4. The computer-implemented method of claim 1, comprising:
maintaining the event log to track a time-sequenced log of event instances recorded for the custom object.
5. The computer-implemented method of claim 1, comprising:
generating, by a machine learning system, the occurrence of the event instance as a machine learning task executed by the machine learning system.
6. The computer-implemented method of claim 1, comprising:
training, by a machine learning system, an event classification model for identifying events.
7. The computer-implemented method of claim 1, comprising:
training, by a machine learning system, an event classification model for identifying an event as an indicator that a change is to be implemented to address a changing need.
8. The computer-implemented method of claim 1, comprising:
generating, by a conversation intelligence system, an event based on a conversation or call.
9. A computing system including a processor and memory configured to perform operations comprising:
constructing a custom event record for a custom object within a customer relationship management (CRM) system according to an event type definition;
configuring the custom event record to track an event type defined by the event type definition;
monitoring for an occurrence of an event instance of the event type; and
in response to detecting an occurrence of the event instance of the event type tracked by the custom event record, associating the event instance with an event log of the custom event record.
10. The computing system of claim 9, comprising:
defining the event type definition specifying a set of event types to track with respect to an instance of the custom object and a set of event properties.
11. The computing system of claim 9, comprising:
defining the event type definition specifying a set of event types to track with respect to an instance of the custom object and a set of event properties.
12. The computing system of claim 9, comprising:
maintaining the event log to track a time-sequenced log of event instances recorded for the custom object.
13. The computing system of claim 9, comprising:
generating, by a machine learning system, the occurrence of the event instance as a machine learning task executed by the machine learning system.
14. The computing system of claim 9, comprising:
training, by a machine learning system, an event classification model for identifying events.
15. The computing system of claim 9, comprising:
training, by a machine learning system, an event classification model for identifying an event as an indicator that a change is to be implemented to address a changing need.
16. The computing system of claim 9, comprising:
generating, by a conversation intelligence system, an event based on a conversation or call.
17. A non-transitory machine readable medium comprising instructions for performing a method, which when executed by a machine, causes the machine to perform operations comprising:
constructing a custom event record for a custom object within a customer relationship management (CRM) system according to an event type definition;
configuring the custom event record to track an event type defined by the event type definition;
monitoring for an occurrence of an event instance of the event type; and
in response to detecting an occurrence of the event instance of the event type tracked by the custom event record, associating the event instance with an event log of the custom event record.

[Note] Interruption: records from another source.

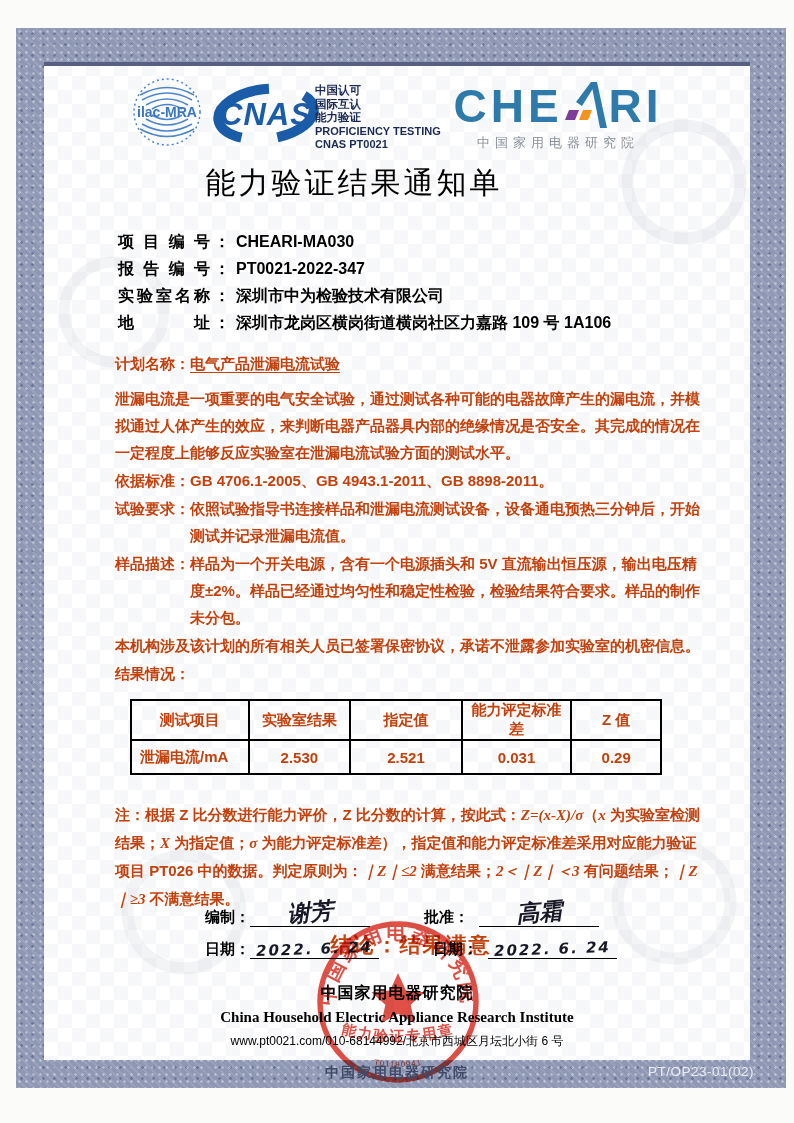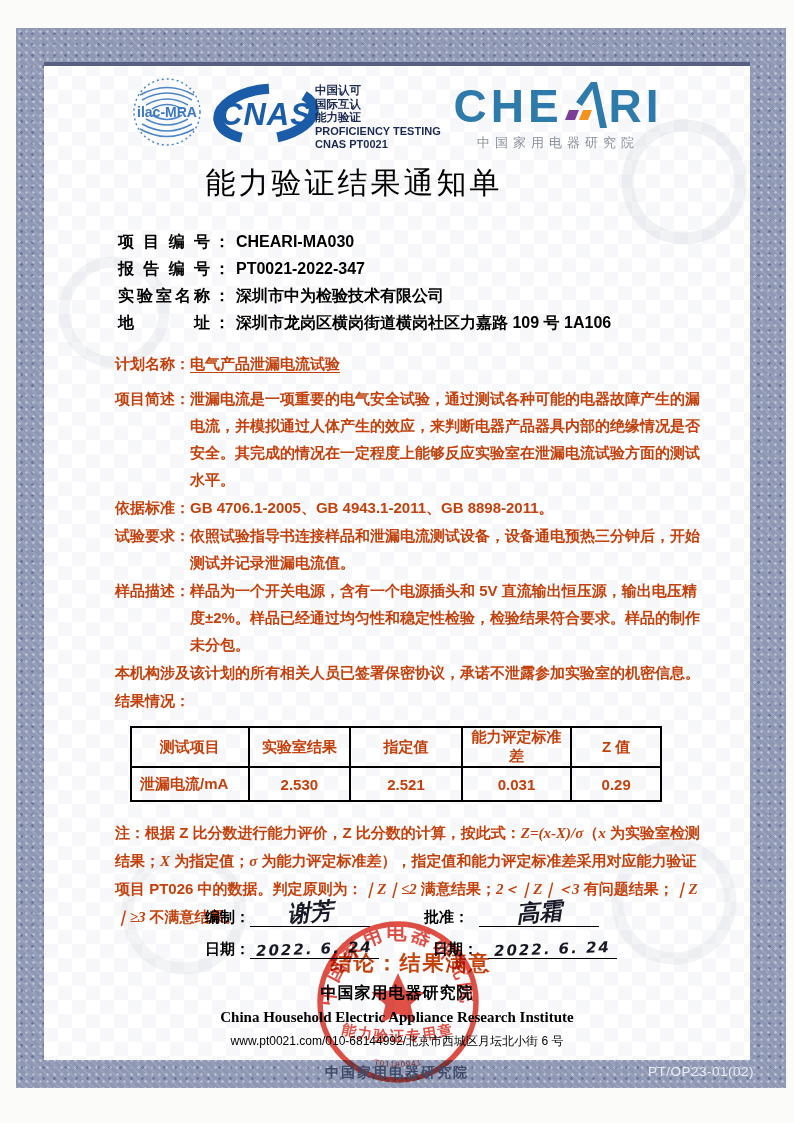--- a/index.html
+++ b/index.html
@@ -68,21 +68,21 @@
   .sec0{margin-bottom:8px;}
   .u{text-decoration:underline;text-underline-offset:3px;}
 
   
   table.results{border-collapse:collapse;width:532px;margin:12px 0 0 15px;}
   table.results th,table.results td{border:2px solid #000;height:32px;font-size:15px;
     font-weight:bold;text-align:center;padding:0 4px;}
   table.results td.item{text-align:left;padding-left:8px;}
 
   
-  .note{margin-top:17px;line-height:27px;font-size:15px;font-weight:bold;}
+  .note{margin-top:26px;line-height:27px;font-size:15px;font-weight:bold;}
   .note .it{font-style:italic;font-family:"Liberation Serif","DejaVu Serif",serif;}
 
   
   .conclusion{margin-top:18px;text-align:center;font-size:21px;font-weight:bold;letter-spacing:2px;}
 
   
   .signoff{position:absolute;left:115px;top:893px;width:592px;font-size:15px;font-weight:bold;}
   .sigrow{display:flex;align-items:flex-end;height:34px;}
   .sigrow.dates{height:32px;}
   .sigcell{display:flex;align-items:flex-end;}
@@ -185,21 +185,20 @@
     </div>
   </div>
 
   <div class="content">
 
     <div class="sec sec0">
       <span class="slabel">计划名称：</span>
       <span class="stext u">电气产品泄漏电流试验</span>
     </div>
     <div class="sec">
-      <span class="slabel">项目简述：</span>
       <span class="stext">泄漏电流是一项重要的电气安全试验，通过测试各种可能的电器故障产生的漏电流，并模拟通过人体产生的效应，来判断电器产品器具内部的绝缘情况是否安全。其完成的情况在一定程度上能够反应实验室在泄漏电流试验方面的测试水平。</span>
     </div>
     <div class="sec">
       <span class="slabel">依据标准：</span>
       <span class="stext">GB 4706.1-2005、GB 4943.1-2011、GB 8898-2011。</span>
     </div>
     <div class="sec">
       <span class="slabel">试验要求：</span>
       <span class="stext">依照试验指导书连接样品和泄漏电流测试设备，设备通电预热三分钟后，开始测试并记录泄漏电流值。</span>
     </div>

18. The non-transitory machine readable medium of claim 17, wherein the operations comprise:
training, by a machine learning system, an event classification model for identifying an event as an indicator that a change is to be implemented to address a changing need.
19. The non-transitory machine readable medium of claim 17, wherein the operations comprise:
generating, by a conversation intelligence system, an event based on a conversation or call.
20. The non-transitory machine readable medium of claim 17, wherein the operations comprise:
defining the event type definition specifying a set of event types to track with respect to an instance of the custom object and a set of event properties.